UC Santa Cruz is one of the cooler universities in America. Being a research university, it offers ample opportunity for science majors and similar majors to get some hands-on experience. And guess what? The humanities have no been forgotten either. The university offers a research grant to undergraduate students who are majoring in something within the humanities division: I’m a literature major.
I’ve mentioned this before, but I figure a little fanfare was in order to make UCSC sound even cooler to those of you who don’t know much about it or are perhaps considering it for your own studies.

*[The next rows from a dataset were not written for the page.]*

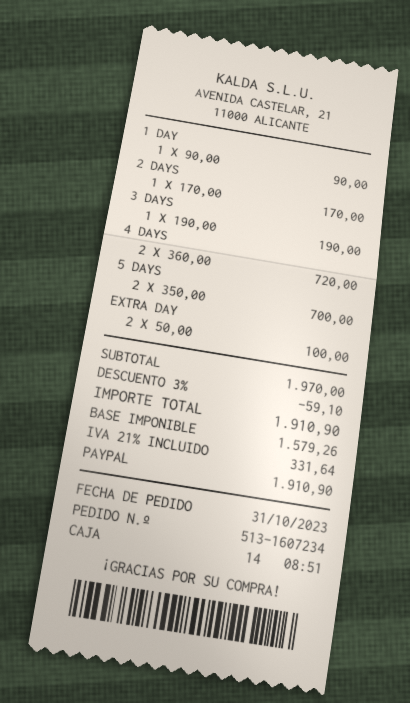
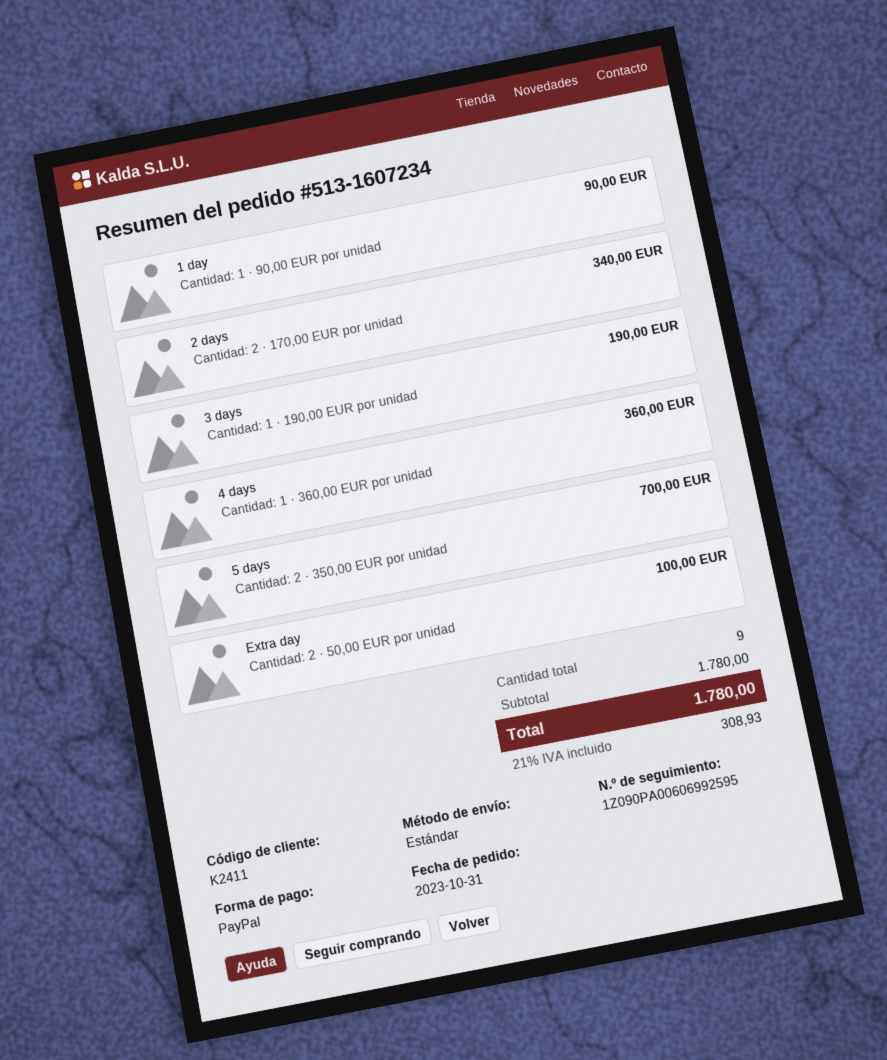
2 DAYS: 1 x 170.00 = 170.00 -> 2 x 170.00 = 340.00
4 DAYS: 2 x 360.00 = 720.00 -> 1 x 360.00 = 360.00
subtotal: 1970.00 -> 1780.00
discount: 3% = 59.10 -> none
tax: 21% = 331.64 -> 21% = 308.93
total: 1910.90 -> 1780.00

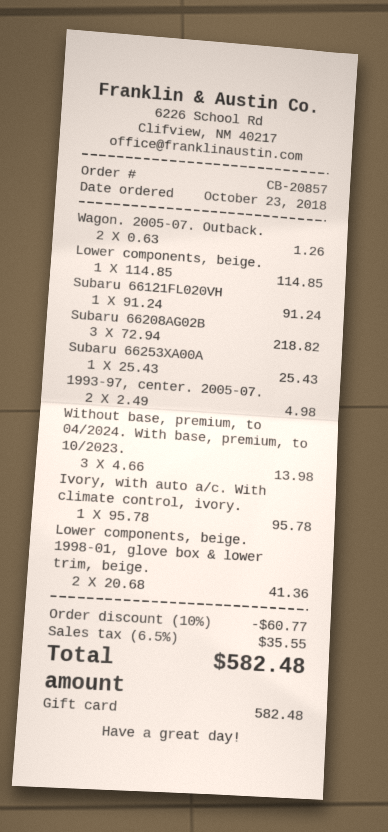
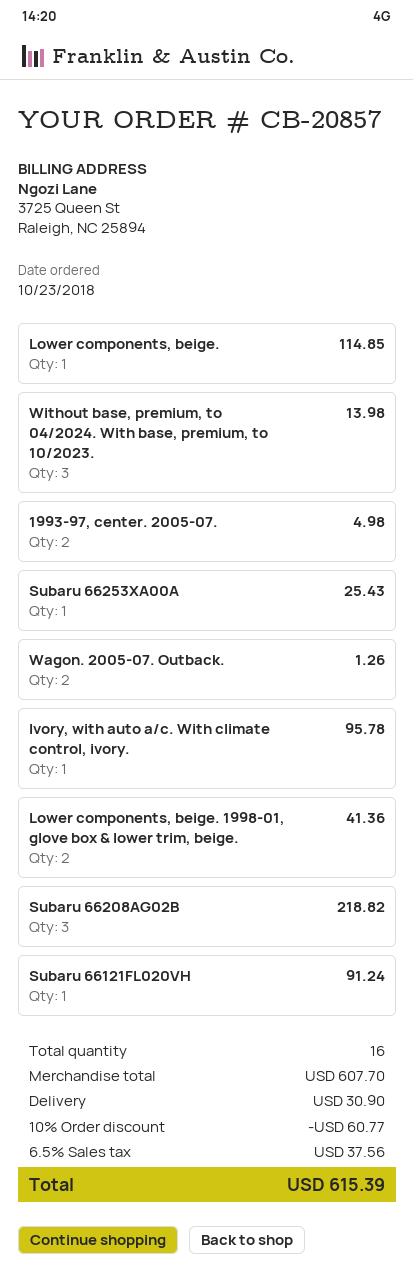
shipping: none -> 30.90
tax: 6.5% = 35.55 -> 6.5% = 37.56
total: 582.48 -> 615.39

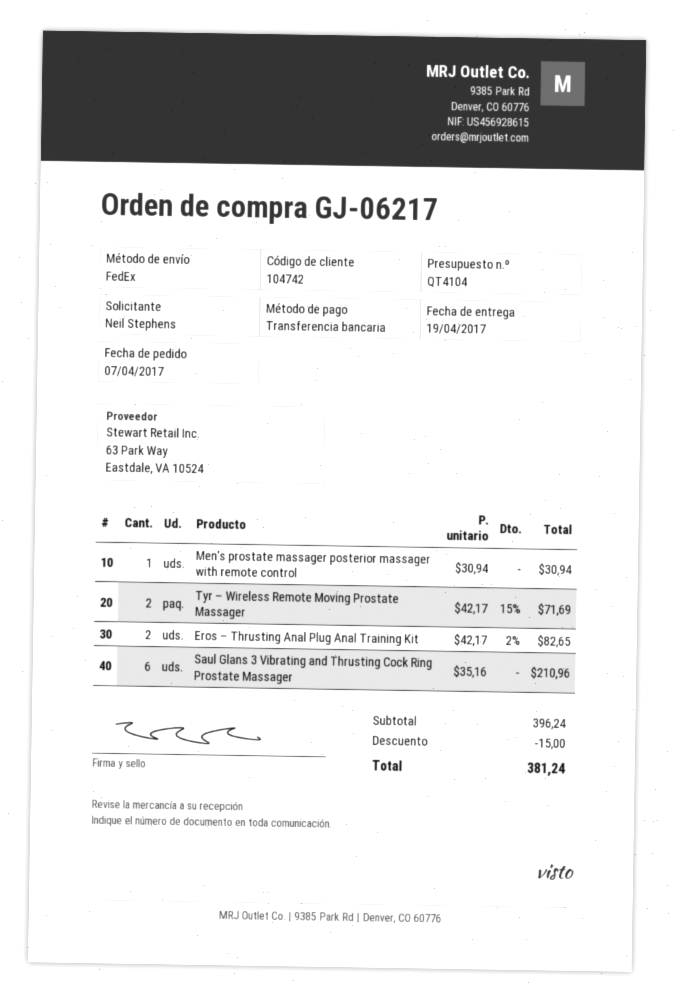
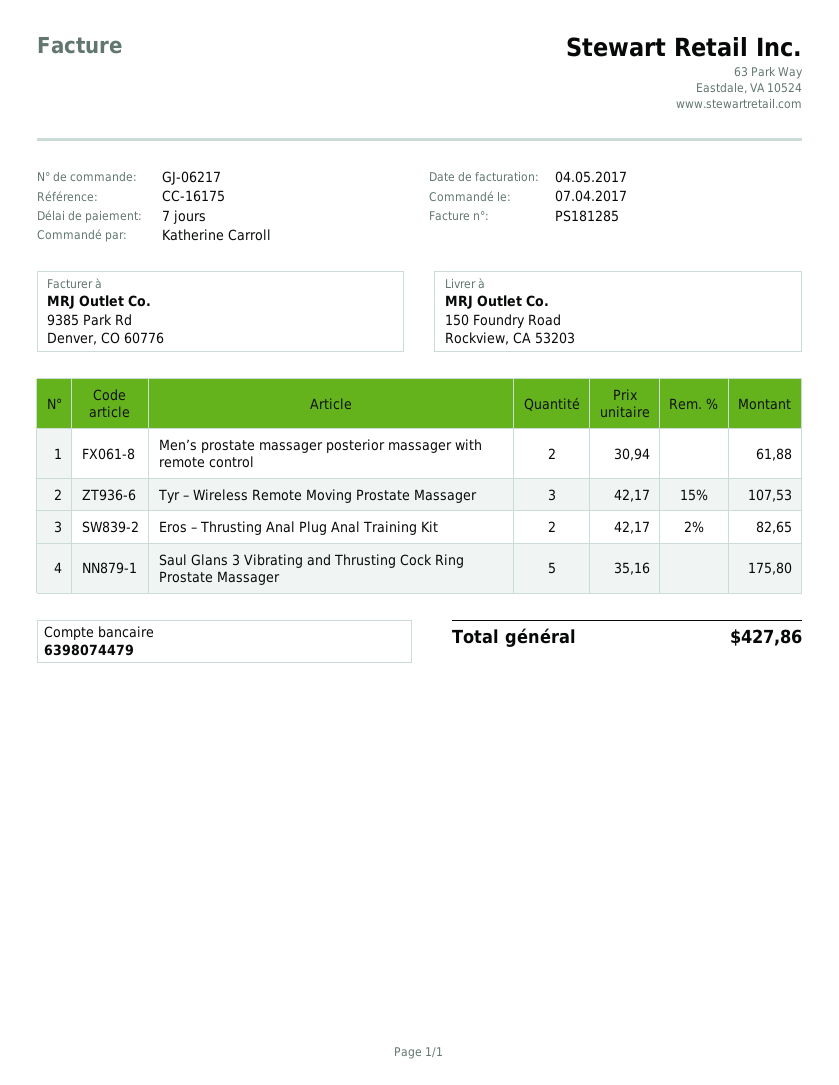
ordered by: Neil Stephens -> Katherine Carroll
Men’s prostate massager posterior massager with remote control: 1 x 30.94 = 30.94 -> 2 x 30.94 = 61.88
Tyr – Wireless Remote Moving Prostate Massager: 2 x 42.17 - 15% = 71.69 -> 3 x 42.17 - 15% = 107.53
Saul Glans 3 Vibrating and Thrusting Cock Ring Prostate Massager: 6 x 35.16 = 210.96 -> 5 x 35.16 = 175.80
discount: 15.00 -> none
total: 381.24 -> 427.86

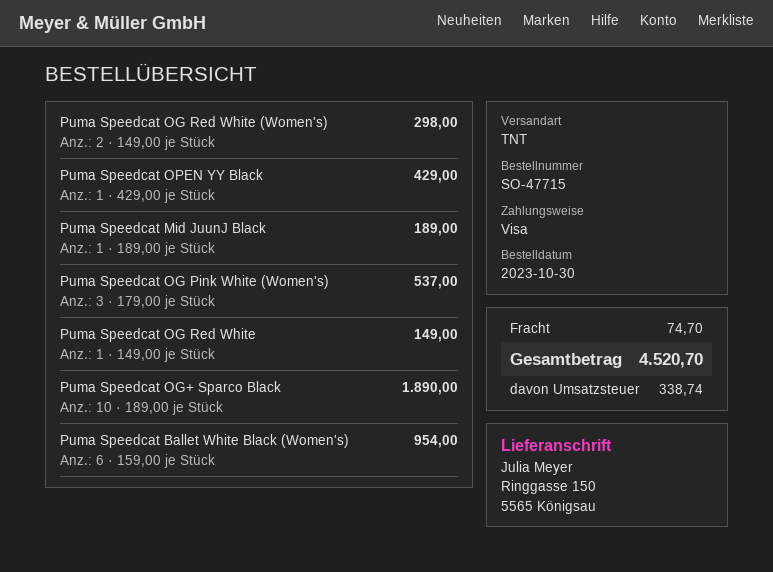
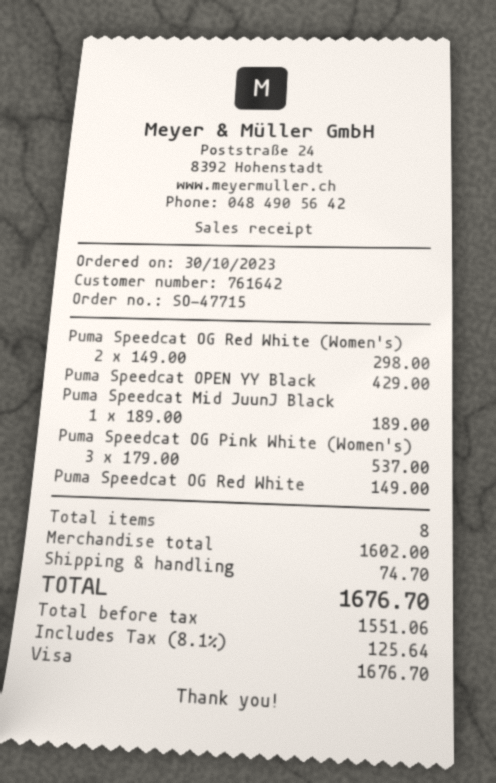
Puma Speedcat OG+ Sparco Black: 10 x 189.00 = 1890.00 -> none
Puma Speedcat Ballet White Black (Women's): 6 x 159.00 = 954.00 -> none
tax: 338.74 -> 125.64
total: 4520.70 -> 1676.70

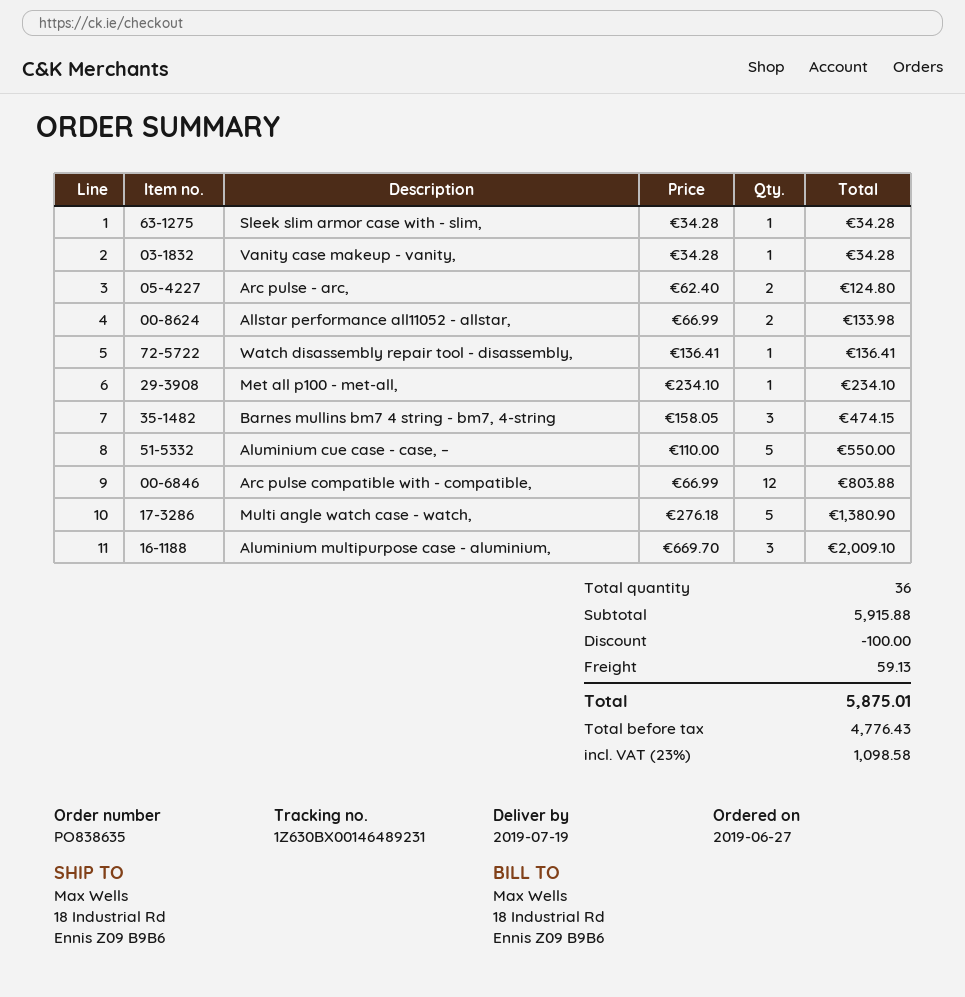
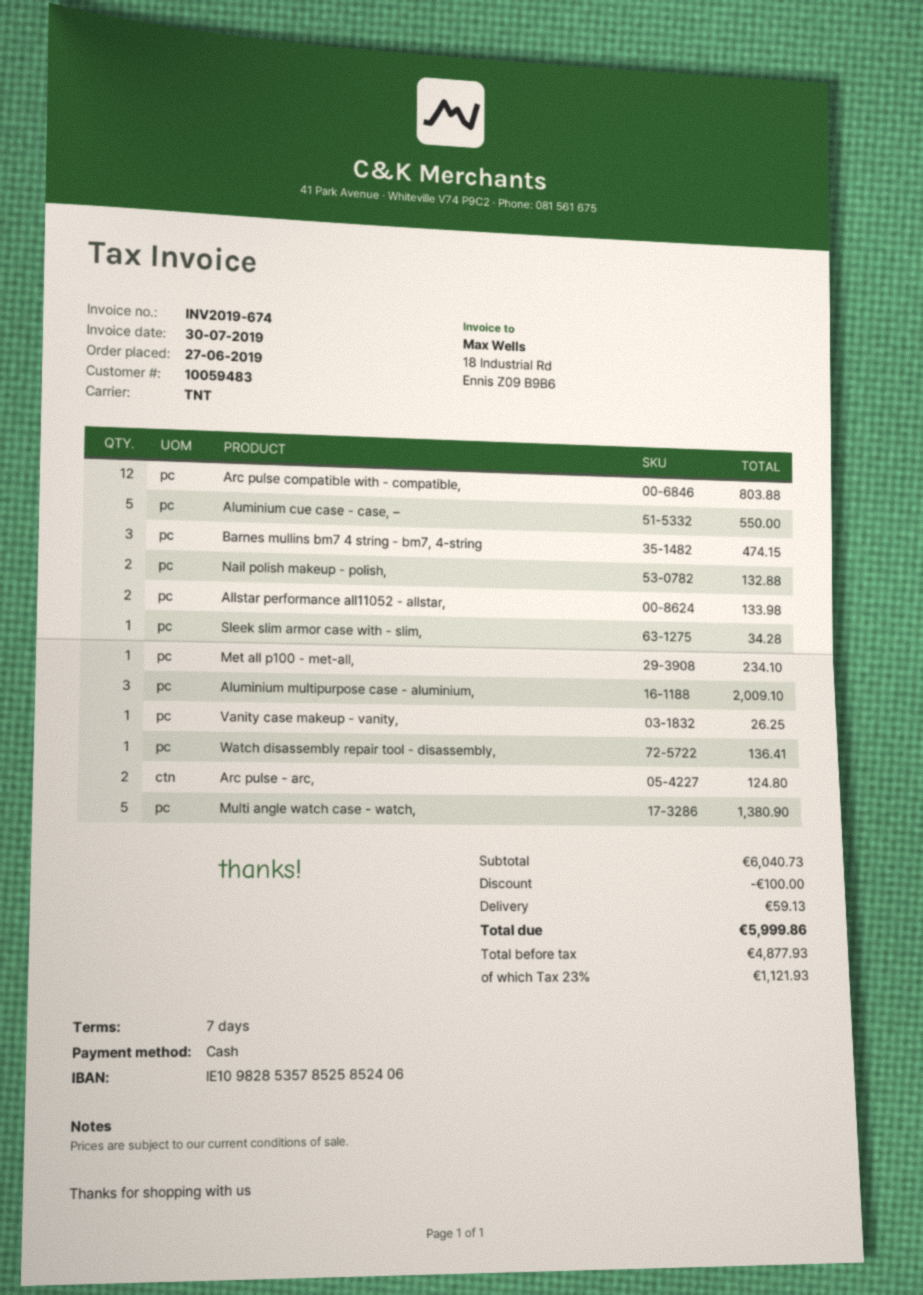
Vanity case makeup - vanity,: 1 for 34.28 -> 1 for 26.25
Nail polish makeup - polish,: none -> 2 for 132.88
subtotal: 5915.88 -> 6040.73
net: 4776.43 -> 4877.93
tax: 23% = 1098.58 -> 23% = 1121.93
total: 5875.01 -> 5999.86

Having spent the summer thinking about what to do, I’ve finally come up with what I think is a really interesting idea:
I’m going to discuss how science fiction film and television works towards denying the existence of a human category. What I mean is that films/shows like Battlestar Galactica, Space Above and Beyond, Starship Troopers, Bicentennial Man, etc. actually challenge the notion that there is such a thing as a “human” outside of a biological context. Ultimately I’m aiming to discuss what “human” actually means, how science fiction challenges it, and how the human/inhuman dichotomy is a glorious contradiction and, in particular to the second part of that dichotomy, hypocritical.
Yeah, pretty intense, eh? I might include actual literature sources and intend to do some research at a large film collection to find more obscure works. So, what do you think?